Naraz przyszła do nich pani Ania , organizatorka obozu . Została poinformowana przez innych obozowiczów lub usłyszała krzyki Władka
- Boże , co za nieszczęście pani Aniu.
- O przyjechała karetka .
- Szybko , szybko . Pospieszcie się .
- O kurczę , spróbujemy zatamować krwawienie i jedziemy do szpitala - rzekł jeden z ratowników .
- Tylko szybko , na sygnale . Nie ma czasu do stracenia - rzekła pielęgniarka .
- Tak , tak oczywiście - odrzekł ratownik .
- Proszę dać znać co i jak się czuje młody człowiek , gdy będzie już po badaniach i co tam jeszcze .
- Oczywiście , to jest numer szpitala . Proszę dzwonić i powołać się na nazwisko chłopaka.

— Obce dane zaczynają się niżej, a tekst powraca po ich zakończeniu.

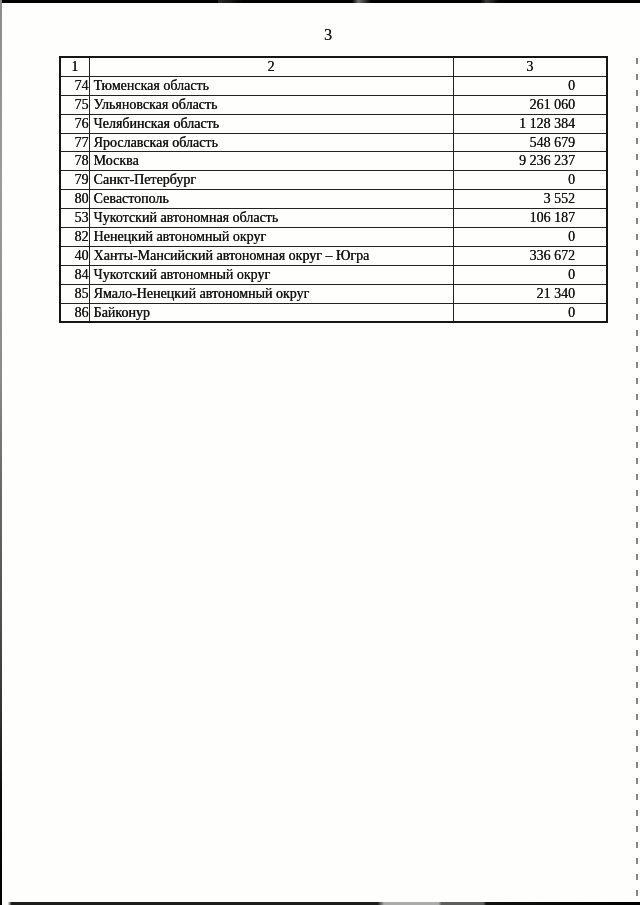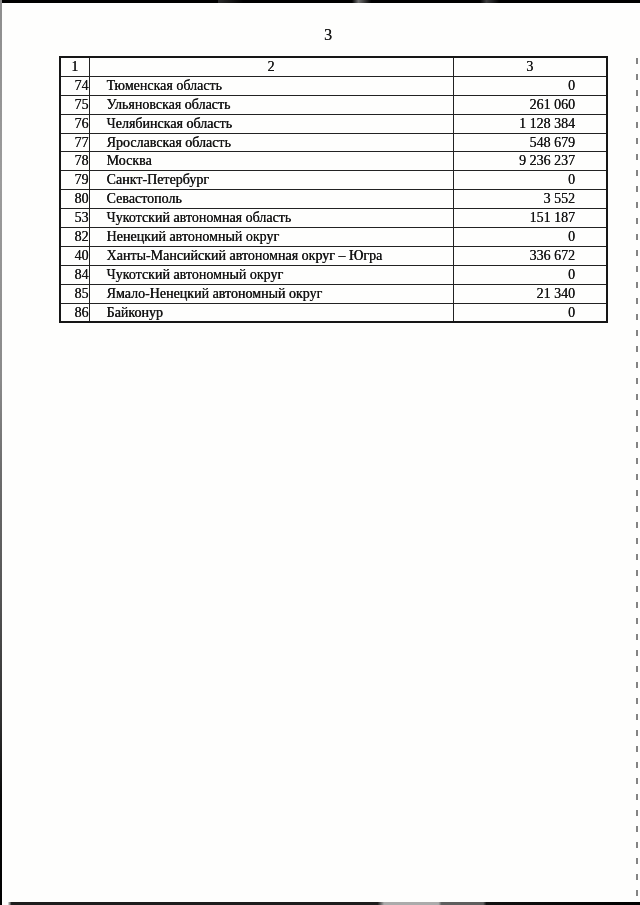--- a/index.html
+++ b/index.html
@@ -88,21 +88,21 @@
     height: 17.9px;
     padding: 0;
     overflow: hidden;
     white-space: nowrap;
     font-weight: normal;
     text-shadow: 0.35px 0 0 currentColor;
     box-shadow: 0 1px 0 rgba(130,130,130,0.22);
   }
   .data-table th { text-align: center; }
   td.col-num   { text-align: right; }
-  td.col-name  { text-align: left; padding-left: 17px; }
+  td.col-name  { text-align: left; padding-left: 4px; }
   td.col-value { text-align: right; padding-right: 31px; }
 </style>
 </head>
 <body>
 
 <div class="page">
   <div class="edge-top"></div>
   <div class="edge-left"></div>
   <div class="edge-bottom"></div>
   <div class="edge-right"></div>
@@ -161,21 +161,21 @@
 
   <tr>
     <td class="col-num">80</td>
     <td class="col-name">Севастополь</td>
     <td class="col-value">3 552</td>
   </tr>
 
   <tr>
     <td class="col-num">53</td>
     <td class="col-name">Чукотский автономная область</td>
-    <td class="col-value">151 187</td>
+    <td class="col-value">106 187</td>
   </tr>
 
   <tr>
     <td class="col-num">82</td>
     <td class="col-name">Ненецкий автономный округ</td>
     <td class="col-value">0</td>
   </tr>
 
   <tr>
     <td class="col-num">40</td>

A wogóle ma on jakieś imię , jakiś dowód tożsamości .
- Chyba ma w namiocie .
- To jak pani znajdzie , to proszę dowieź , musimy jechać . Aga i nazwisko chłopaka .
- Rafał Mazurek .
- Dobrze to jedziemy i niech nam pani ten dowód dostarczy .
- Dobrze , oczywiście .
Po odjeździe karetki , organizatorka spostrzegła , że wszyscy wyszli z namiotów zaciekawieni , przywołała ich do siebie .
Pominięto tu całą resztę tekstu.